# Uiteindelijk



## ThomasK

Ik ben op zoek naar synoniemen van 'uiteindelijk' in de zin van *'ultimately'*, 'als puntje bij paaltje komt' (maar dat is mij te informeel), 'per slot van rekening' eventueel. Het gaat over het adverbium dat we gebruiken om aan te geven dat al het vorige eigenlijk schijn was... 

*'In de grond'* las ik ook al, *'in wezen'* is een beetje mijn favoriet. Maar zijn er nog andere voorstellen die wat filosofisch aandoen (omdat het vaak gaat over iets doordenken)?


----------



## Brownpaperbag

Hi,

Misschien "achteraf gezien/beschouwd"?

Brown


----------



## ThomasK

Niet helemaal voor mij, omdat het achteraf-effect inderdaad speelt, maar ik zoek vooral naar woorden die wijzen naar de kern, het wezen, het eigenlijke... Toch bedankt. 

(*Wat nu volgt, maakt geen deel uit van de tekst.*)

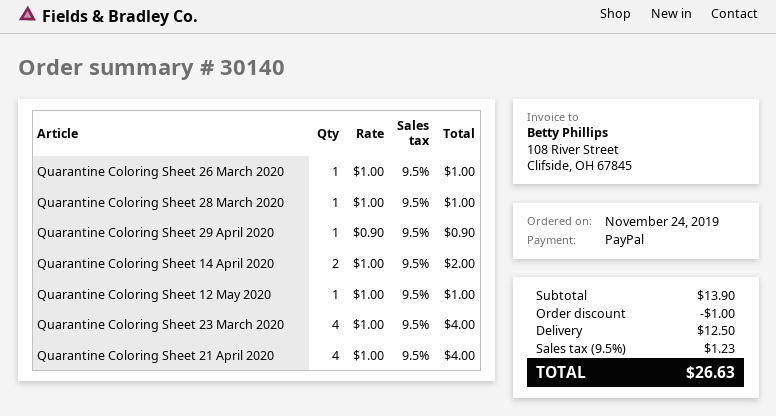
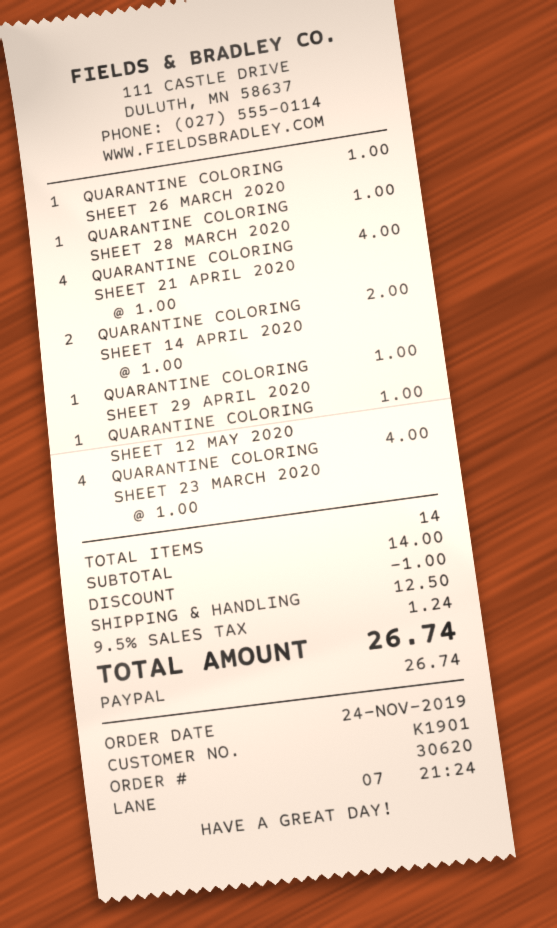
order number: 30140 -> 30620
Quarantine Coloring Sheet 29 April 2020: 1 x 0.90 = 0.90 -> 1 x 1.00 = 1.00
subtotal: 13.90 -> 14.00
tax: 9.5% = 1.23 -> 9.5% = 1.24
total: 26.63 -> 26.74

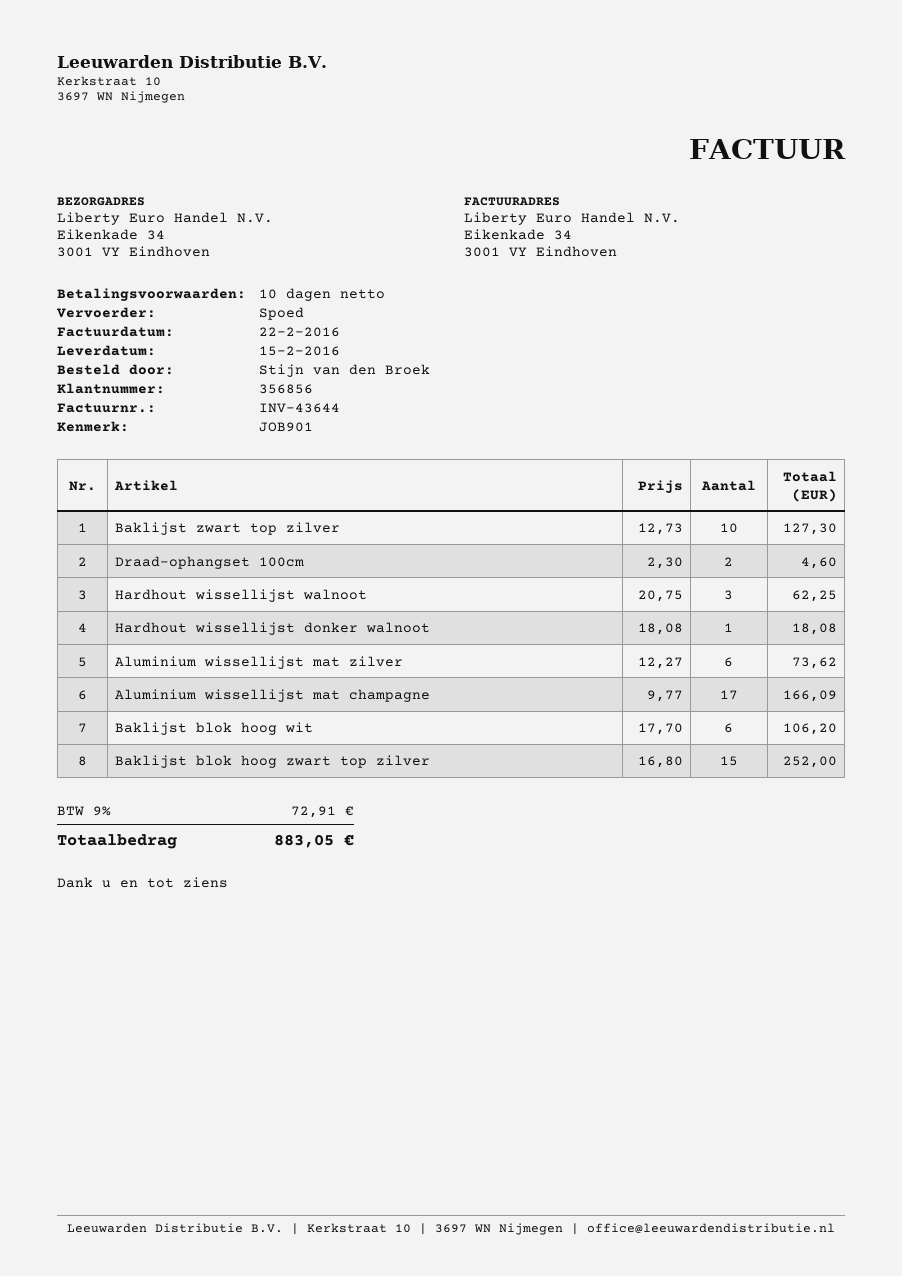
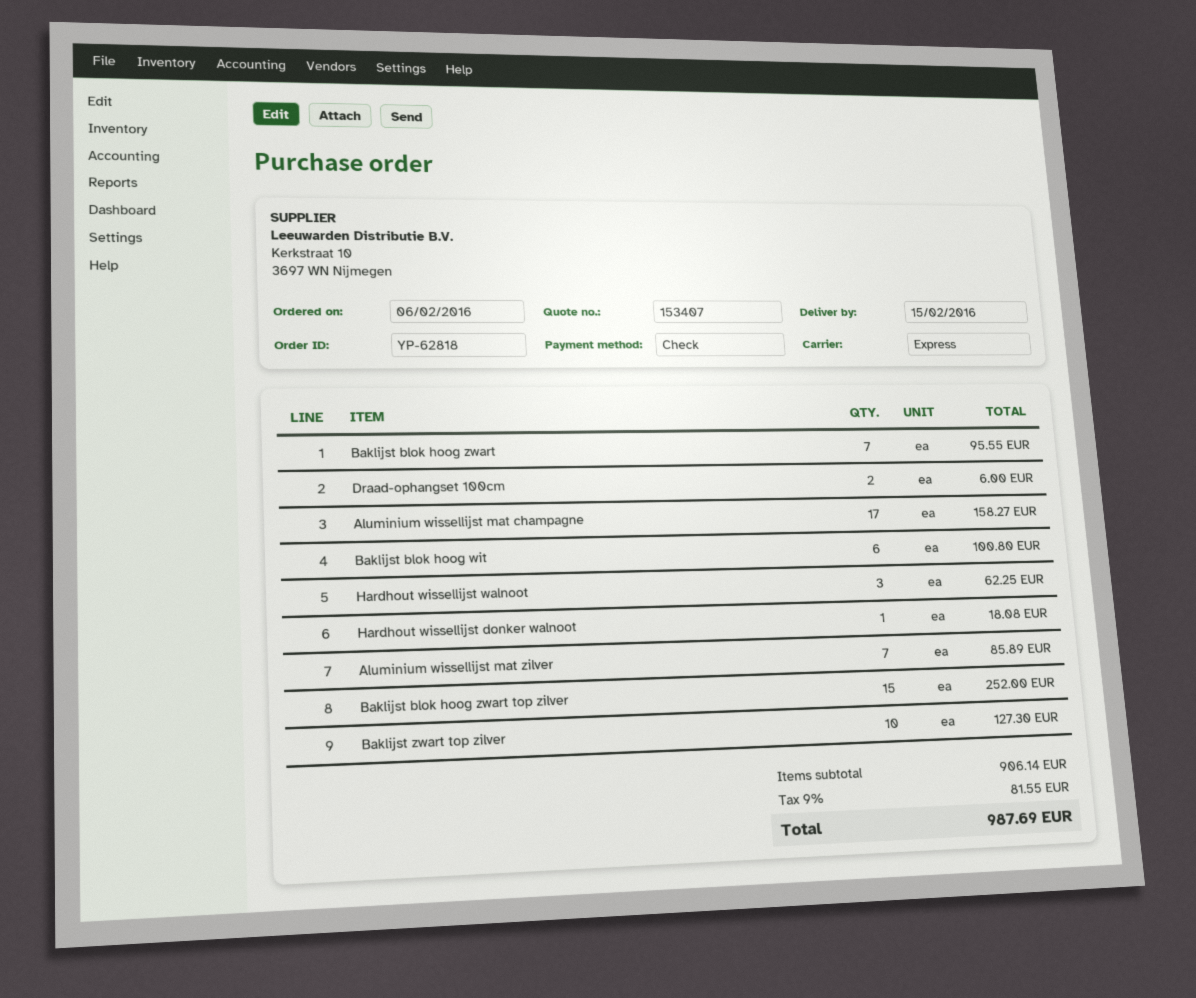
Draad-ophangset 100cm: 2 for 4.60 -> 2 for 6.00
Aluminium wissellijst mat zilver: 6 for 73.62 -> 7 for 85.89
Aluminium wissellijst mat champagne: 17 for 166.09 -> 17 for 158.27
Baklijst blok hoog wit: 6 for 106.20 -> 6 for 100.80
Baklijst blok hoog zwart: none -> 7 for 95.55
tax: 9% = 72.91 -> 9% = 81.55
total: 883.05 -> 987.69

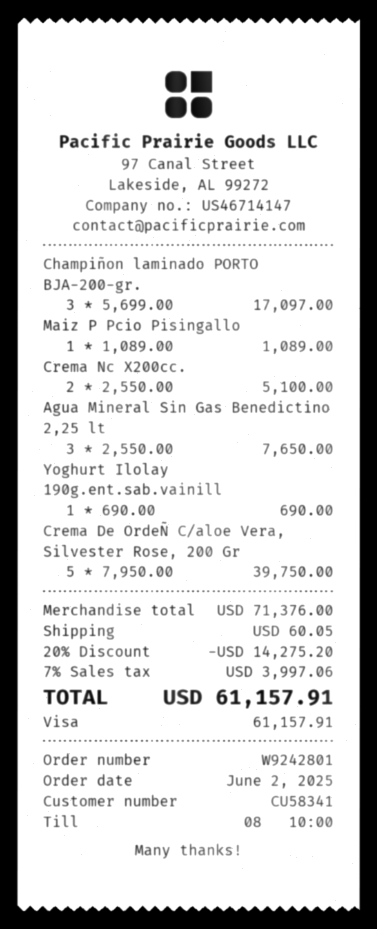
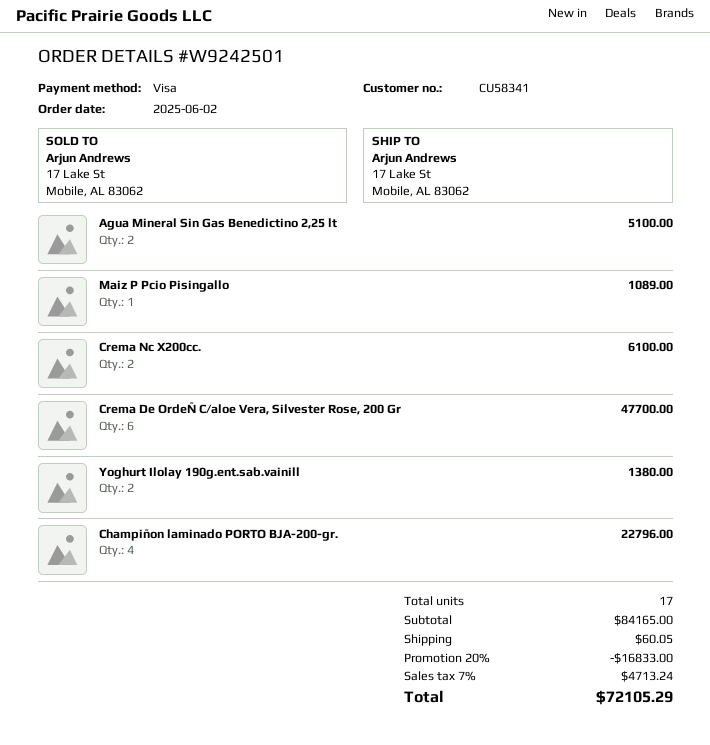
order number: W9242801 -> W9242501
Champiñon laminado PORTO BJA-200-gr.: 3 for 17097.00 -> 4 for 22796.00
Crema Nc X200cc.: 2 for 5100.00 -> 2 for 6100.00
Agua Mineral Sin Gas Benedictino 2,25 lt: 3 for 7650.00 -> 2 for 5100.00
Yoghurt Ilolay 190g.ent.sab.vainill: 1 for 690.00 -> 2 for 1380.00
Crema De OrdeÑ C/aloe Vera, Silvester Rose, 200 Gr: 5 for 39750.00 -> 6 for 47700.00
subtotal: 71376.00 -> 84165.00
discount: 20% = 14275.20 -> 20% = 16833.00
tax: 7% = 3997.06 -> 7% = 4713.24
total: 61157.91 -> 72105.29

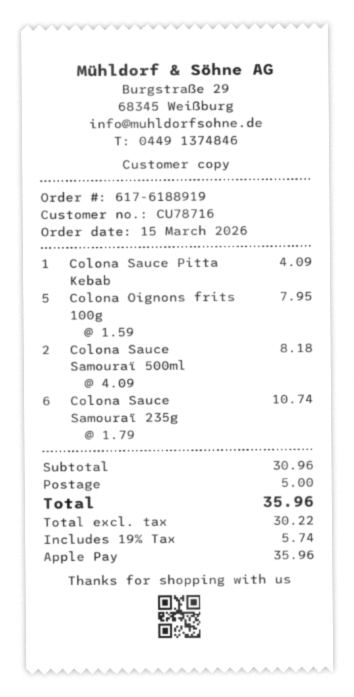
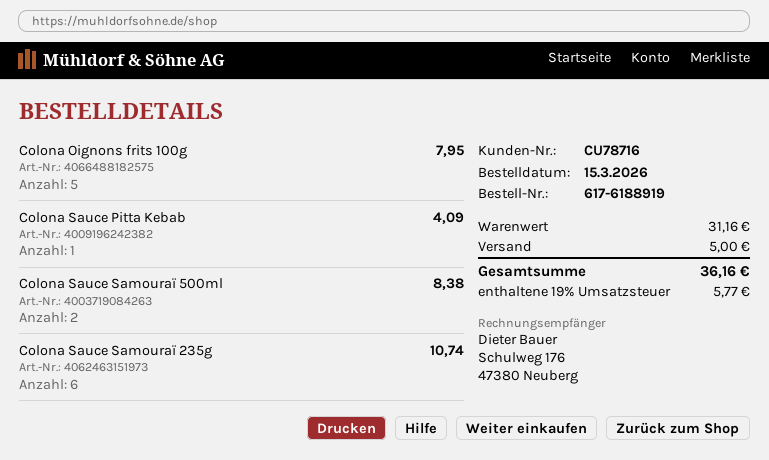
Colona Sauce Samouraï 500ml: 2 for 8.18 -> 2 for 8.38
subtotal: 30.96 -> 31.16
tax: 19% = 5.74 -> 19% = 5.77
total: 35.96 -> 36.16

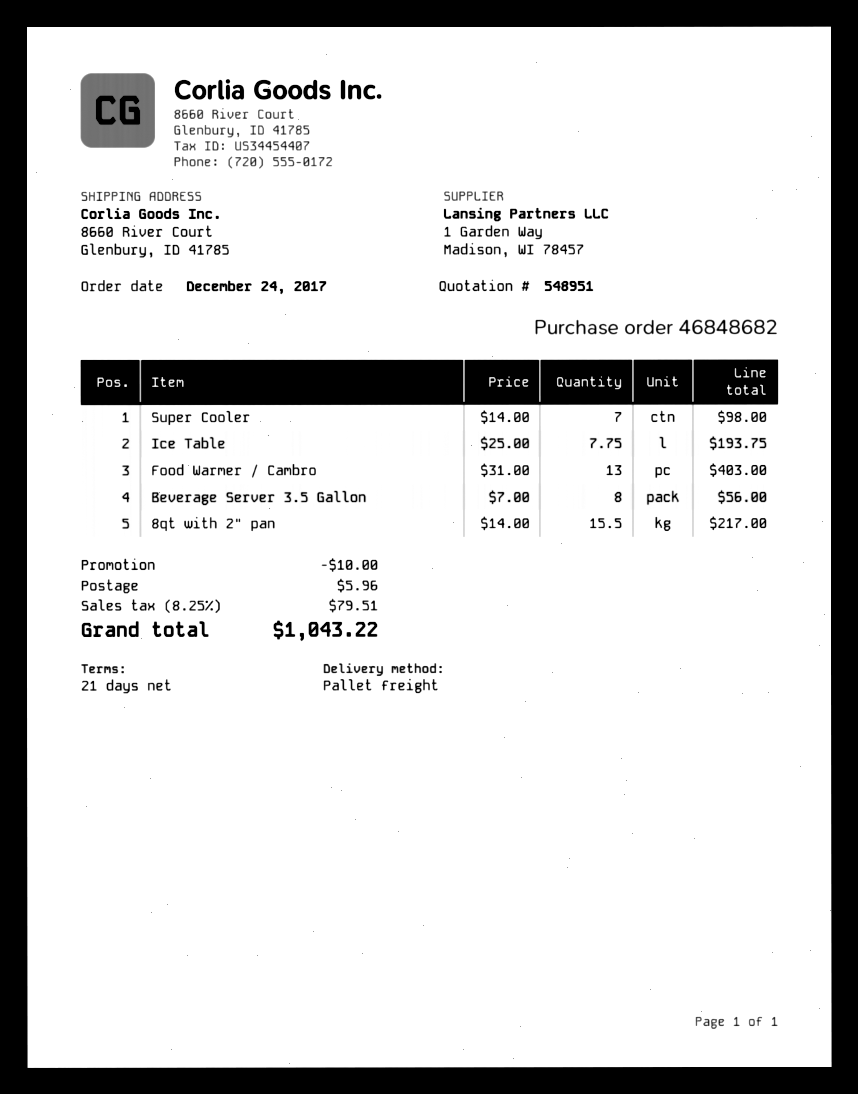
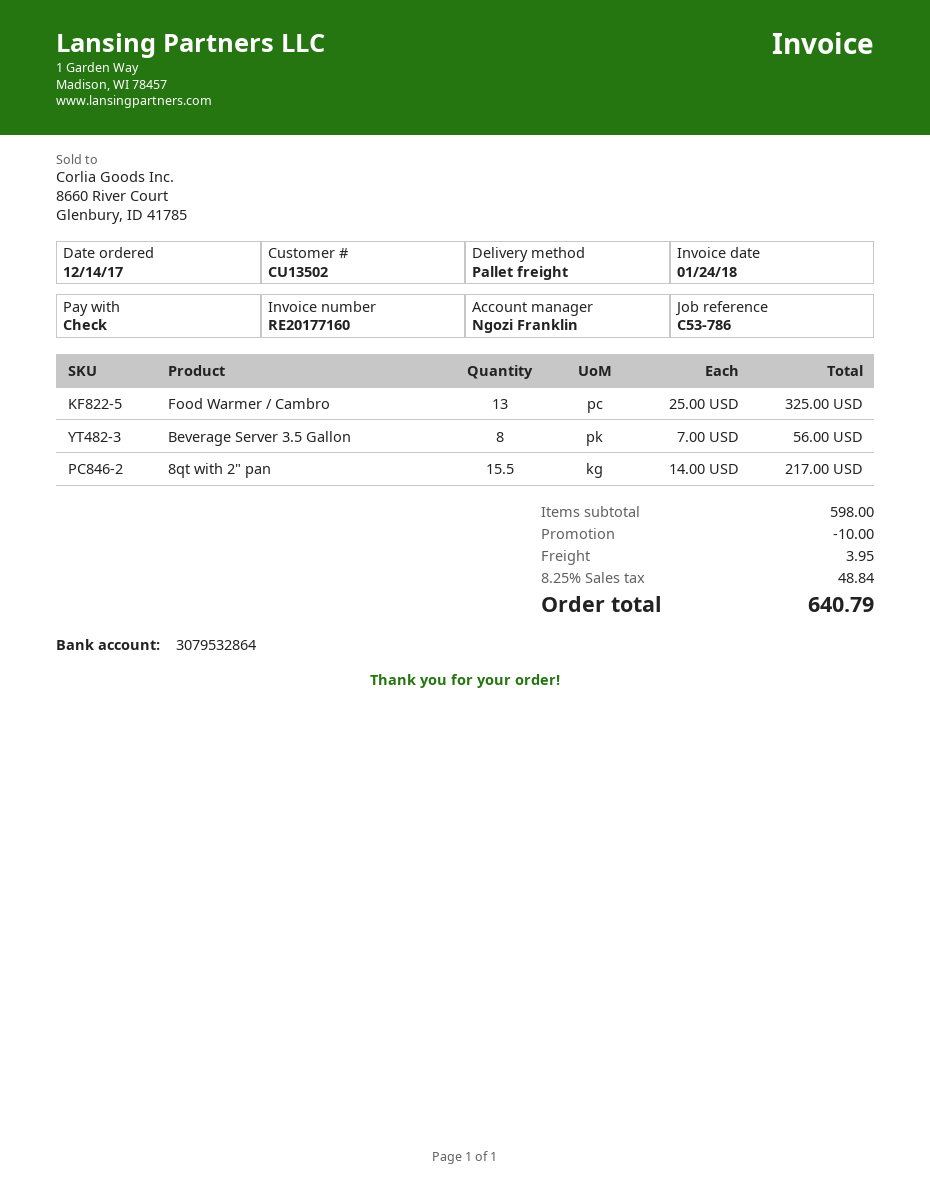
order date: 2017-12-24 -> 2017-12-14
Super Cooler: 7 x 14.00 = 98.00 -> none
Ice Table: 7.75 x 25.00 = 193.75 -> none
Food Warmer / Cambro: 13 x 31.00 = 403.00 -> 13 x 25.00 = 325.00
shipping: 5.96 -> 3.95
tax: 8.25% = 79.51 -> 8.25% = 48.84
total: 1043.22 -> 640.79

_(Ik las net iets over de banden tussen de EU en Latijns-Amerika. Die leken goed. Maar... "In de grond", schreef de journalist dan, "zit het anders." Niet helemaal die zin, maar je begrijpt de teneur... )_


----------



## Brownpaperbag

Ik zie wat je bedoelt.

_welbeschouwd_ kwam ook nog in me op.

Brown


----------



## ThomasK

Ja, hoor, dat vind ik ook al veel beter: schouwen en filosoferen zijn vaak verwant, en uiteindelijk komt het neer op door-denken. µ

Grazie, grazie (want ik zie dat je in Italië woont ;-)) !


----------



## little_wings

Voor synoniemen is deze site superhandig! (Doet hier niet echt helemaal ter zake omdat je iets geraffineerders zoekt, maar soms helpt het om te inspireren... "In wezen" vind ik zelf ook erg mooi.)


----------



## ThomasK

Dank voor de tip, maar die had ik gebruikt - en ik vind synoniemen.net door de band bijzonder informatief. Alleen voldeden die oplossingen voor mij niet echt. 

En eens te meer vind ik dat echte synoniemen niet bestaan. Een informele uitdrukking als 'als puntje bij paaltje komt', past bijvoorbeeld in zulke contexten niet. 

En ja, 'in wezen' vind ik persoonlijk nog beter dan 'in de grond'. Dank !


----------